Start of Records provided

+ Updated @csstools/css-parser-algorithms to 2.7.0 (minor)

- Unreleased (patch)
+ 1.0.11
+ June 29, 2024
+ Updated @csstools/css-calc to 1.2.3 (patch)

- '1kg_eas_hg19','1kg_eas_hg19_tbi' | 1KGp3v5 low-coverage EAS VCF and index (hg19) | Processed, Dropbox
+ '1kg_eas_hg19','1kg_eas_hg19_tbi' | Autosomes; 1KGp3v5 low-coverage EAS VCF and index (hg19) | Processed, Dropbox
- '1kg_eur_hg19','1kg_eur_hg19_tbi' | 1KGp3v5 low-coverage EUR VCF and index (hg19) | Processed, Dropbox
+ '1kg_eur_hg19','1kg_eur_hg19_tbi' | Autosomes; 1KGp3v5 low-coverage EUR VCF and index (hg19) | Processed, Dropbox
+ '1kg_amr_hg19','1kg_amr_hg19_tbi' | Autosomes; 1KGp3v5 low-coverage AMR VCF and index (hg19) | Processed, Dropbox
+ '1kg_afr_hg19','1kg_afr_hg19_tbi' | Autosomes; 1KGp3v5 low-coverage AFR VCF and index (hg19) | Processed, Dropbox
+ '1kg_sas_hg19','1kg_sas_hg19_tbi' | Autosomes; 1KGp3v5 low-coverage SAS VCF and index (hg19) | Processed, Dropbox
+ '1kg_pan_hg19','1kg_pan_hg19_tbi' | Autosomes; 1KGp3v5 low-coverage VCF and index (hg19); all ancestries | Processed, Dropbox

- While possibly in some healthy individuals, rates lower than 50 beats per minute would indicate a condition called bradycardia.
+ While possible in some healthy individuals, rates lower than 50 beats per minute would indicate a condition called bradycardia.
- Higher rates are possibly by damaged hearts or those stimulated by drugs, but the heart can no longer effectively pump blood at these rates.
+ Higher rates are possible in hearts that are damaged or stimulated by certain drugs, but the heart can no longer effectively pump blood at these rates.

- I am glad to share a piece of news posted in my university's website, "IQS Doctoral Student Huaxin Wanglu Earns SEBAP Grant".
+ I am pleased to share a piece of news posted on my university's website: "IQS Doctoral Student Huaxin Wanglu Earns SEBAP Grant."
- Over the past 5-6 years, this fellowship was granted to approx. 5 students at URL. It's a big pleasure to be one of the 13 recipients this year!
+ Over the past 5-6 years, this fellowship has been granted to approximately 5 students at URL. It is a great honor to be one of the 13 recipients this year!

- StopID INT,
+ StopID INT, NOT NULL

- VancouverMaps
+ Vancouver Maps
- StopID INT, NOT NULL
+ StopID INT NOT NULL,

End of Records provided

# [Your instructions]
Return the lines of the records that include the string "fellowship".

# [Answer space]
- Over the past 5-6 years, this fellowship was granted to approx. 5 students at URL. It's a big pleasure to be one of the 13 recipients this year!
+ Over the past 5-6 years, this fellowship has been granted to approximately 5 students at URL. It is a great honor to be one of the 13 recipients this year!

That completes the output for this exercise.